WonwoongCho / Generative-Inpainting-pytorch

This is a pytorch version of the Generative Image Inpainting with Contextual Attention
71 stars 14 forks source link

Problem on function "extract_patches" #2

Closed facetohard closed 5 years ago

facetohard commented 5 years ago

I found that the reimplementation of "extract_patches" may be wrong. I tested your context_attention module according to function "test_contextual_attention". But i got the different result. I changed it to x = self.padding(x) x = x.permute(0, 2, 3, 1) all_patches = x.unfold(1, kernel, stride).unfold(2, kernel, stride) and I got the same results with the tf code.

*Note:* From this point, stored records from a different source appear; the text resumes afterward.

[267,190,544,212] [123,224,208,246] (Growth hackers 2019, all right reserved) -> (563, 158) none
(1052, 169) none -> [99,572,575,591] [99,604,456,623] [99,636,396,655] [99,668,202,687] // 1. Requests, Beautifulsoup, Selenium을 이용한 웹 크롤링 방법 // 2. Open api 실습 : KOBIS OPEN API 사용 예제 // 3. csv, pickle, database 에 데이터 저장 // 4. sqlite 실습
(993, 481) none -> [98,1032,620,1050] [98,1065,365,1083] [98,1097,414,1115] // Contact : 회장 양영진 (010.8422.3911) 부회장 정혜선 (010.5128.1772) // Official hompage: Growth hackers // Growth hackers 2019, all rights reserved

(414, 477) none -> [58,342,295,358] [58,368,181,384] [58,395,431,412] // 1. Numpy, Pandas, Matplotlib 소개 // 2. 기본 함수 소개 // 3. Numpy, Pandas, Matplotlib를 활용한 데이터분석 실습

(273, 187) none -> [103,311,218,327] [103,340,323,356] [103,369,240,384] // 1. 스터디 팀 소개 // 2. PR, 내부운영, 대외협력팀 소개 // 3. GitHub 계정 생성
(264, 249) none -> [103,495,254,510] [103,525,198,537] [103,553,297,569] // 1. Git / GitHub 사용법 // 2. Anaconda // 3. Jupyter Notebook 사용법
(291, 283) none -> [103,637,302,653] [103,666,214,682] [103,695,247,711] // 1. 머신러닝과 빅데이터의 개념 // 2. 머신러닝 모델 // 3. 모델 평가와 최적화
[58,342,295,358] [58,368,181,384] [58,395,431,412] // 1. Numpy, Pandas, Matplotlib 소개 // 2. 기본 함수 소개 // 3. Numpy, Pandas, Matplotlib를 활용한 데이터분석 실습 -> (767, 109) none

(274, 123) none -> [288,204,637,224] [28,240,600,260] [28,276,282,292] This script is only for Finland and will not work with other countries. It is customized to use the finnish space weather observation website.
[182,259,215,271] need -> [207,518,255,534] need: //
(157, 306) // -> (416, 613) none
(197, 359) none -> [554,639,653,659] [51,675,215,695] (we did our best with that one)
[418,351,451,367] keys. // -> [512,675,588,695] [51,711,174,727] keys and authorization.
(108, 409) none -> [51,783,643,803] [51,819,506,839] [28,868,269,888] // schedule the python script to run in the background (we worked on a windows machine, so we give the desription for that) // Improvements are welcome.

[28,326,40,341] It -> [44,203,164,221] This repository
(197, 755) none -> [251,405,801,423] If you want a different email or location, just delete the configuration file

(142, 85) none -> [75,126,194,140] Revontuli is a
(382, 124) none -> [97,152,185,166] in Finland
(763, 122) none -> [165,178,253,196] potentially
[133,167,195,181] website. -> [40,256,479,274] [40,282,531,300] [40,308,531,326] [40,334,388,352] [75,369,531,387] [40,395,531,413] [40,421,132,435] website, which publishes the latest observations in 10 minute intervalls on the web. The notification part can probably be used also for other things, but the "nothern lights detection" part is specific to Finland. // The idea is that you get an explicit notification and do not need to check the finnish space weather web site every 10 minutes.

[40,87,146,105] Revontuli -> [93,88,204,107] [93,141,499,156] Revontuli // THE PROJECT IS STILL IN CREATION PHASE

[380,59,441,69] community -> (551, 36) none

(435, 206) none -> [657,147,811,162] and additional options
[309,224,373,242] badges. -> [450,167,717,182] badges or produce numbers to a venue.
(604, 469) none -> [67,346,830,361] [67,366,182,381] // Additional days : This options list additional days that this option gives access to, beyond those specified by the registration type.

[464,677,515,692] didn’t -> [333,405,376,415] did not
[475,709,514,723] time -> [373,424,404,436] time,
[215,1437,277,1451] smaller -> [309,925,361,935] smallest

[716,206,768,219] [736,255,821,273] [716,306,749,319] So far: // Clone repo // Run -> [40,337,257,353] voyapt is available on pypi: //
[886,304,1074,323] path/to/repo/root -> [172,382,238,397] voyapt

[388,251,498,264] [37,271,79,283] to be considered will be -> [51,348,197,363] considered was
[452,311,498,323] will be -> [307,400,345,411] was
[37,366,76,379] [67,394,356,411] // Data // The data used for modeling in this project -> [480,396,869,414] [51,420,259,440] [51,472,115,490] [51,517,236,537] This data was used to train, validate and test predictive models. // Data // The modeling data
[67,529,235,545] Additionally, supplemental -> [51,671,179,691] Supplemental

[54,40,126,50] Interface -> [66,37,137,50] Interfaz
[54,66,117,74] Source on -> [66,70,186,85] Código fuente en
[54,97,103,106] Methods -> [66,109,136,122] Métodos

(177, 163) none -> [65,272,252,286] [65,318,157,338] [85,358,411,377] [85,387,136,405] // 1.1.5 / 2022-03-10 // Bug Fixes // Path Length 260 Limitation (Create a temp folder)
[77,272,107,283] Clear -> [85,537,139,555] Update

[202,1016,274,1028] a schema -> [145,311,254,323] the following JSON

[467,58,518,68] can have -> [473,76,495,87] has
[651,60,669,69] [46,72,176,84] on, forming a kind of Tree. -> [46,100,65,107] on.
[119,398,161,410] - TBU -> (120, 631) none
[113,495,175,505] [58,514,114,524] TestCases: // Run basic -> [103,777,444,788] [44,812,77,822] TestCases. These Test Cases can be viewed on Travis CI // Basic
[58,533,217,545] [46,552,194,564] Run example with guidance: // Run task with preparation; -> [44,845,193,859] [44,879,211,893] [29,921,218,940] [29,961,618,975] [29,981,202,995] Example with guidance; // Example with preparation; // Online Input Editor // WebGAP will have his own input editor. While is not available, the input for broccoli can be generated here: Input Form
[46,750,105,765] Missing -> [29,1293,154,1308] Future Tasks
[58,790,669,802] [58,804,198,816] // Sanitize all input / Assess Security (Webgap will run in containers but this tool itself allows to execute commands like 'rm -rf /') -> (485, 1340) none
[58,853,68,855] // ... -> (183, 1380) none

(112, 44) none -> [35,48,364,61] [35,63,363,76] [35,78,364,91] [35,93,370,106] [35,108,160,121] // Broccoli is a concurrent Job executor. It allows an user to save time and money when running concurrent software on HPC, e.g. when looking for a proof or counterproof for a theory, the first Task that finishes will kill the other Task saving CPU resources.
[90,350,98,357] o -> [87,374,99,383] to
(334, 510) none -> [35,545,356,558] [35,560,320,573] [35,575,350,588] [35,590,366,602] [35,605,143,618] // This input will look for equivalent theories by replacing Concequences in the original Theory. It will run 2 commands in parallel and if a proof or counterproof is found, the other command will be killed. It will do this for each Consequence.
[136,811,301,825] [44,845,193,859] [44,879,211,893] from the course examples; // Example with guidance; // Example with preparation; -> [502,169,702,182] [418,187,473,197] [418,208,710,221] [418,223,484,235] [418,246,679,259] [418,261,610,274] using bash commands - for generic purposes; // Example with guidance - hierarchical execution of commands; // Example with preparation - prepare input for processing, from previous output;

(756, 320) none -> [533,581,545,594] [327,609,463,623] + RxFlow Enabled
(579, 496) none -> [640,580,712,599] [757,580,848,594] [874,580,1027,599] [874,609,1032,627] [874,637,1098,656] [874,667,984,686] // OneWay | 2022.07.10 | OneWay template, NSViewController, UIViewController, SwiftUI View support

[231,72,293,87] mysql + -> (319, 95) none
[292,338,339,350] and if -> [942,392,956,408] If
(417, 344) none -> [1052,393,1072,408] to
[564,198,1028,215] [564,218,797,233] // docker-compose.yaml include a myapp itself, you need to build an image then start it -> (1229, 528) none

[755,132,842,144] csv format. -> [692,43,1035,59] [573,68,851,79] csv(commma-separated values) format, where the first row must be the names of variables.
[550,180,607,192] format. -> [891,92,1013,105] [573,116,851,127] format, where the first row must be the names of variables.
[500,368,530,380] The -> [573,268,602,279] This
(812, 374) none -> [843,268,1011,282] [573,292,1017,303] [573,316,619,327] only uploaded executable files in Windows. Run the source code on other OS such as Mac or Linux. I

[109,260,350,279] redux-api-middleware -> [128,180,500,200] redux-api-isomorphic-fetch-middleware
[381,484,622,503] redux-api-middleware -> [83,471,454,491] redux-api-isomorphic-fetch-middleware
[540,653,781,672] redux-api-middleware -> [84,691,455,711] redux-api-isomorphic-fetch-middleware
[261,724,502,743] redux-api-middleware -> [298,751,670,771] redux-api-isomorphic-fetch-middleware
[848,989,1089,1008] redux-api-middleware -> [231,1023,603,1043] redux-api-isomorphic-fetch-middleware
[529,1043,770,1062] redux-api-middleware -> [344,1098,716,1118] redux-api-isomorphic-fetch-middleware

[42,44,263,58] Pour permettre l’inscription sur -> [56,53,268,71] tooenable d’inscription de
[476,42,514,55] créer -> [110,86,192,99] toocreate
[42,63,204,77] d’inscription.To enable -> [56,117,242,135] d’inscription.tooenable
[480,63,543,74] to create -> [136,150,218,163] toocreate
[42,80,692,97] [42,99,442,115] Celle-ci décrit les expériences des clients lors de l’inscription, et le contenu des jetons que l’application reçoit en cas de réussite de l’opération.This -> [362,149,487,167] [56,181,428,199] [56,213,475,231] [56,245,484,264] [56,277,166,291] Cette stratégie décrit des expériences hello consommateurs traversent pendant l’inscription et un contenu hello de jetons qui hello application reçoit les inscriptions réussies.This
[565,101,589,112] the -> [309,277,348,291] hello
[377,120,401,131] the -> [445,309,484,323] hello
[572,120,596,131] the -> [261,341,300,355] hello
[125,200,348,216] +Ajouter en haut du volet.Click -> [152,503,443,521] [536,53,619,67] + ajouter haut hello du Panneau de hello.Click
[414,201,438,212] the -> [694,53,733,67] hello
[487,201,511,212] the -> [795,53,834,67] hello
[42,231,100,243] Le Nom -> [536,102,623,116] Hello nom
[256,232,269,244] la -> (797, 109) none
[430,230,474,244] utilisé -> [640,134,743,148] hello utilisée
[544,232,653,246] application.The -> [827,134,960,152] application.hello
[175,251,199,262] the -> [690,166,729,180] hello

May be this difference results the blur results you have mentioned in Readme

robbiebarrat commented 5 years ago

@facetohard which file did you edit? model_module.py?

If you could please let me know which file / line numbers to edit - or perhaps just put the whole new file in a gist, it would really help me out. I'm getting blurry results too and badly want this fix!!

Thank you!!

facetohard commented 5 years ago

Line 263 in model_module.py

hedlmote commented 5 years ago

I found that the reimplementation of "extract_patches" may be wrong. I tested your context_attention module according to function "test_contextual_attention". But i got the different result. I changed it to x = self.padding(x) x = x.permute(0, 2, 3, 1) all_patches = x.unfold(1, kernel, stride).unfold(2, kernel, stride) and I got the same results with the tf code. May be this difference results the blur results you have mentioned in Readme

When I check the implementation, I also find that the extract_patches is wrong. The authors directly unfold background tensors and view the extract patch as shape of weight size needed for convolution. Though running is ok, but such operation by no means is to apply cross-correlation between each background patch and the the foreground tensor.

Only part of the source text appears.